Difference between revisions of "W1512 Colorful Turtles"

Hawaii Turtle

Prerequisites[edit]

• W1511 Walking Turtles

Research[edit]

Background[edit]

Turtle graphics enable us to not only lift and drop the pen, but also to change the pen color and thickness. Using these tools and prior knowledge, we can generate a wide variety of colorful and complex patterns.

Experiment[edit]

Getting Started[edit]

Begin a new project

Create a new Igis shell project within your "Experiences" directory.

cd ~/Experiences
git clone https://github.com/TheCoderMerlin/IgisShellD W1512

Enter into the Sources/IgisShellD directory of the new project.

cd W1512/Sources/IgisShellD/

Run the project.

./run.sh

Open a browser (or use a new tab on an already-open browser). Go to the URL: http://www.codermerlin.com/users/user-name/dyn/index.html

NOTE: You MUST change user-name to your actual user name. For example, http://www.codermerlin.com/users/john-williams/dyn/index.html

You'll know your successful if you see the title bar change to "Coder Merlin: IGIS". (The browser window will be blank because we haven't added any graphics yet.)
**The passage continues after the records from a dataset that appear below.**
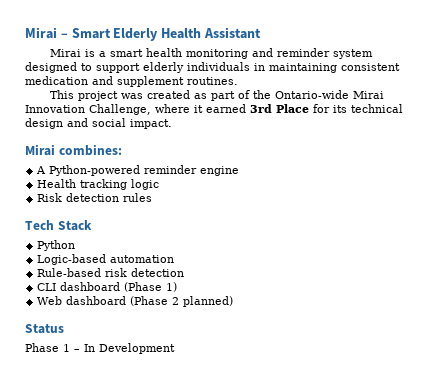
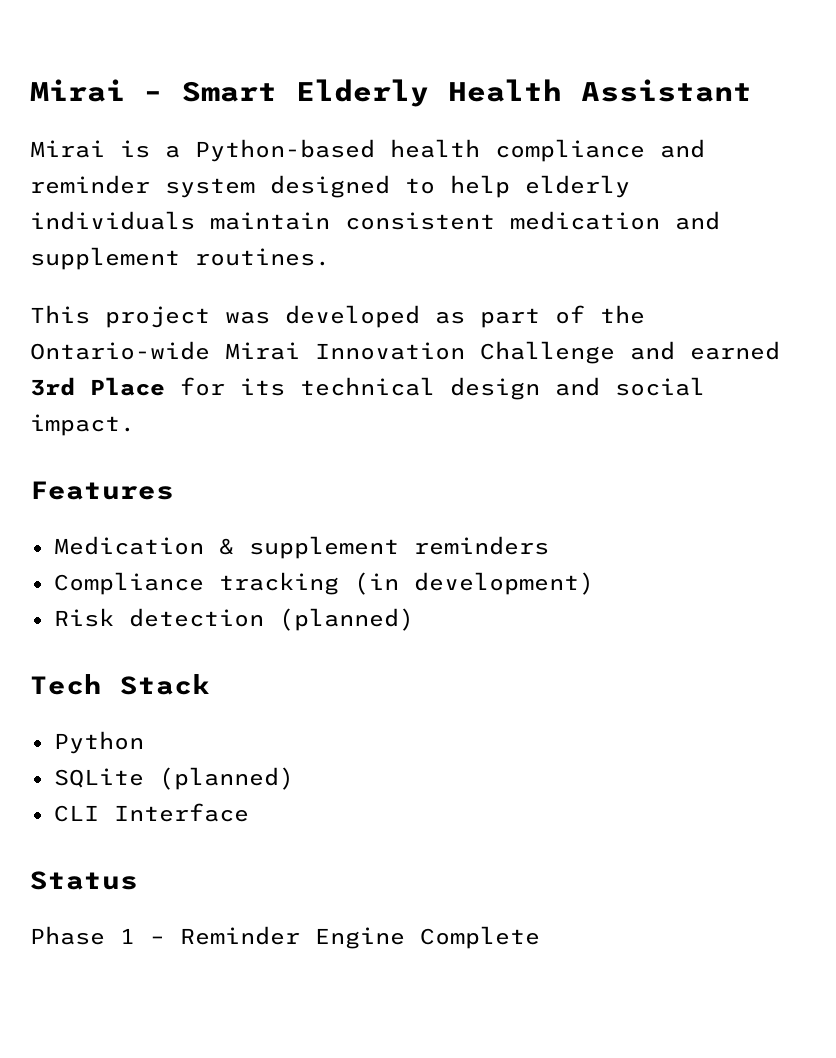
- Mirai is a smart health monitoring and reminder system designed to support elderly individuals in maintaining consistent medication and supplement routines.
+ Mirai is a Python-based health compliance and reminder system designed to help elderly individuals maintain consistent medication and supplement routines.
- This project was created as part of the Ontario-wide Mirai Innovation Challenge, where it earned 3rd Place for its technical design and social impact.
+ This project was developed as part of the Ontario-wide Mirai Innovation Challenge and earned 3rd Place for its technical design and social impact.
- Mirai combines:
- A Python-powered reminder engine
- Health tracking logic
+ Features
+ Medication & supplement reminders
+ Compliance tracking (in development)
- Risk detection rules
+ Risk detection (planned)
- Logic-based automation
- Rule-based risk detection
- CLI dashboard (Phase 1)
- Web dashboard (Phase 2 planned)
+ SQLite (planned)
+ CLI Interface
- Phase 1 – In Development
+ Phase 1 – Reminder Engine Complete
Helpful hint: It's useful to bookmark this page in your browser.

First Steps[edit]

Let's draw a square. Edit file "main.swift":

emacs main.swift

Edit the file by finding the definition of the Painter class. Before the init constructor, add the following property:

    var didDraw = false

This will enable us to keep track of whether or not the turtle completed its drawing mission.
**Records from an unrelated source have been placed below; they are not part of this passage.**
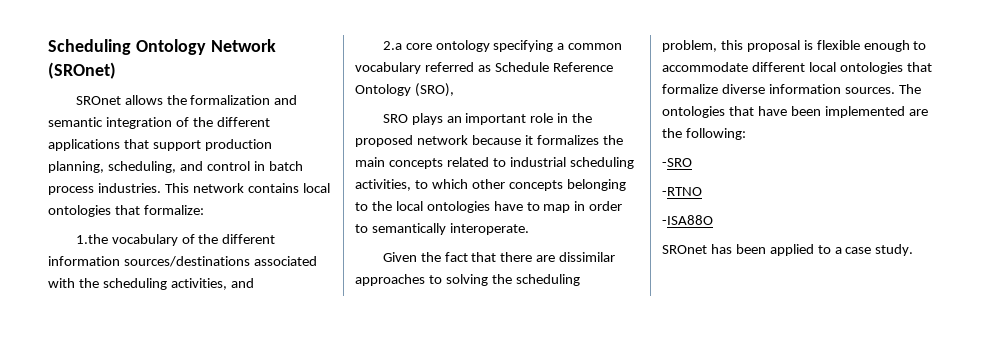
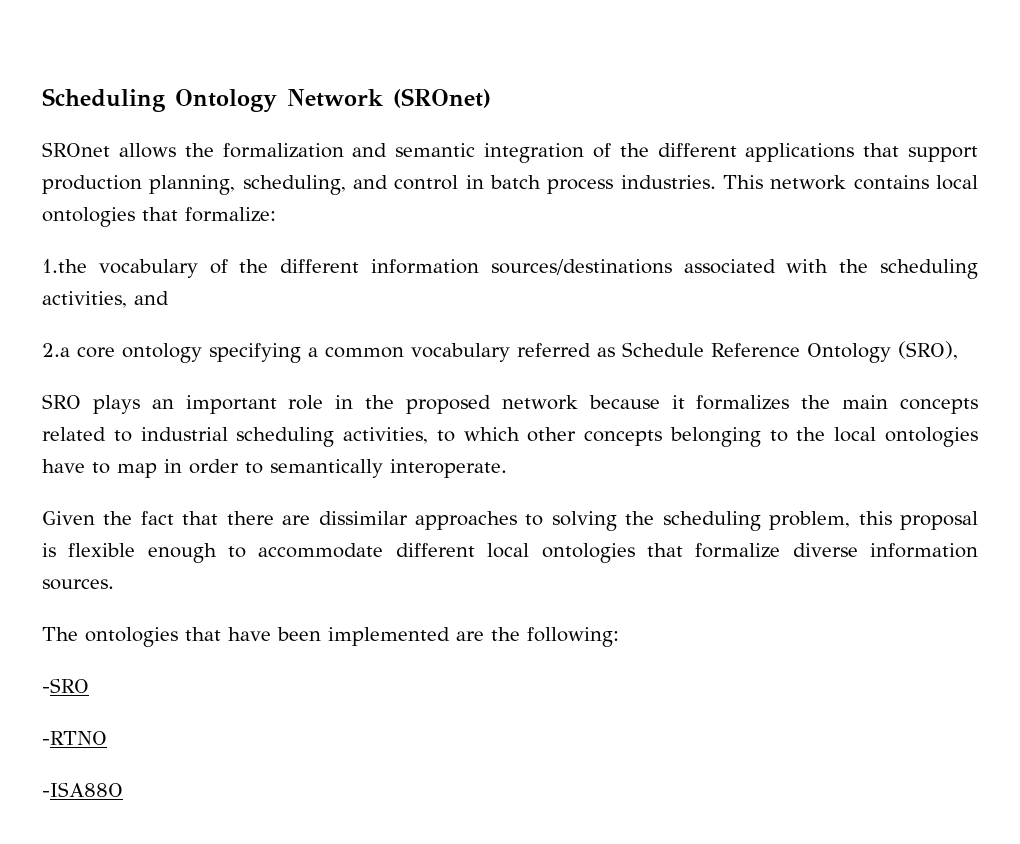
- Given the fact that there are dissimilar approaches to solving the scheduling problem, this proposal is flexible enough to accommodate different local ontologies that formalize diverse information sources. The ontologies that have been implemented are the following:
+ Given the fact that there are dissimilar approaches to solving the scheduling problem, this proposal is flexible enough to accommodate different local ontologies that formalize diverse information sources.
+ The ontologies that have been implemented are the following:
- SROnet has been applied to a case study.

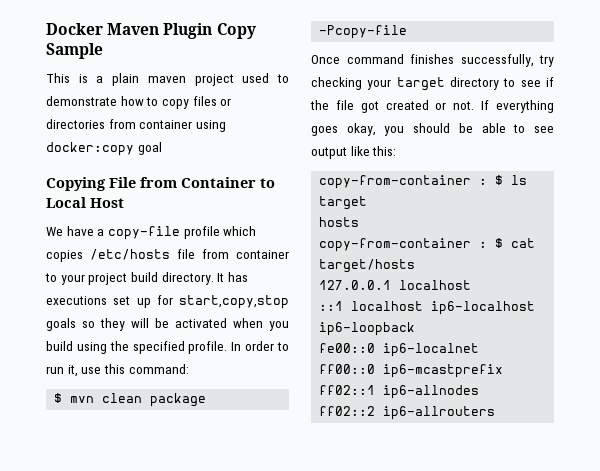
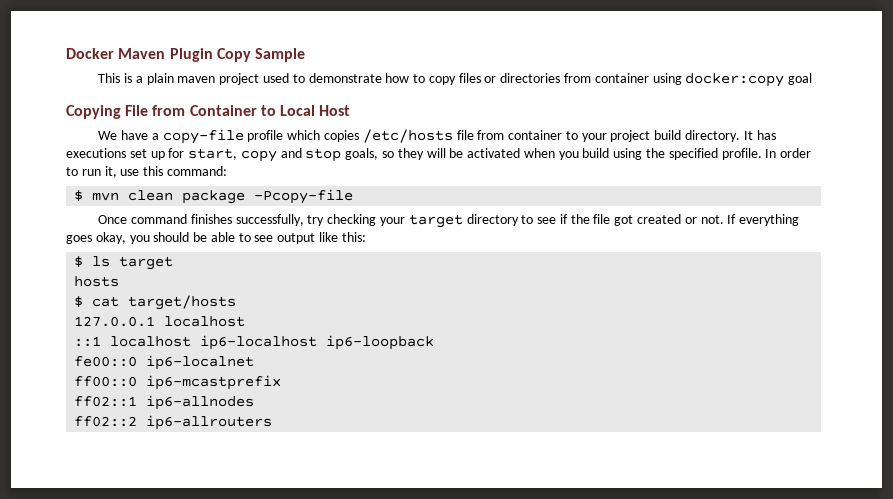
- It has executions set up for start,copy,stop goals so they will be activated when you build using the specified profile.
+ It has executions set up for start, copy and stop goals, so they will be activated when you build using the specified profile.
- copy-from-container : $ ls target
+ $ ls target
- copy-from-container : $ cat target/hosts
+ $ cat target/hosts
Now, add an render method as follows:

    override func render(canvas:Canvas) {
        if let canvasSize = canvas.canvasSize, !didDraw {

            let turtle = Turtle(canvasSize:canvasSize)
            turtle.forward(steps:100)
            turtle.right(degrees:90)
            turtle.forward(steps:100)
            turtle.right(degrees:90)
            turtle.forward(steps:100)
            turtle.right(degrees:90)
            turtle.forward(steps:100)
            turtle.right(degrees:90)
            canvas.paint(turtle)

            didDraw = true
        }
    }

The method creates a new Turtle. (Remember that the initial position of the turtle is home. In the home position, the turtle is located in the center of the screen and pointed up (northward). We then:

1. Tell the turtle to move forward 100 steps
2. Turn right (clockwise) 90 degrees
3. Tell the turtle to move forward 100 steps
4. Turn right (clockwise) 90 degrees
5. Tell the turtle to move forward 100 steps
6. Turn right (clockwise) 90 degrees
7. Tell the turtle to move forward 100 steps
8. Turn right (clockwise) 90 degrees

Because the turtle is facing up (north) initially, our turtle first moves upward.

Run the project.
View the results in the browser as you did earlier.
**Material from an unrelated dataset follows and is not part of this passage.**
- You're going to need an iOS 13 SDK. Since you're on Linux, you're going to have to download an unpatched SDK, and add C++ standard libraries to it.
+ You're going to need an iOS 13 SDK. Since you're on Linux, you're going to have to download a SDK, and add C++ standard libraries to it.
It appears that several of those steps were repeated. As we've learned, a better option to organize this code would be to use a loop. Let's refactor our code as follows:

    override func render(canvas:Canvas) {
        if let canvasSize = canvas.canvasSize, !didDraw {

            let turtle = Turtle(canvasSize:canvasSize)
            for _ in 1 ... 4 {
                turtle.forward(steps:100)
                turtle.right(degrees:90)
            }
            canvas.paint(turtle)

            didDraw = true
        }
    }

Run the project. View the results in the browser as you did earlier.

While this is an improvement, we can do better. Let's refactor some more and move the interesting functionality to a separate function and invoke that function from update.

    func paintSquare(turtle:Turtle) {
        for _ in 1 ... 4 {
            turtle.forward(steps:100)
            turtle.right(degrees:90)
        }
    }

    override func render(canvas:Canvas) {
        if let canvasSize = canvas.canvasSize, !didDraw {

            let turtle = Turtle(canvasSize:canvasSize)
            paintSquare(turtle:turtle)
            canvas.paint(turtle)

            didDraw = true
        }
    }

Run the project. View the results in the browser as you did earlier.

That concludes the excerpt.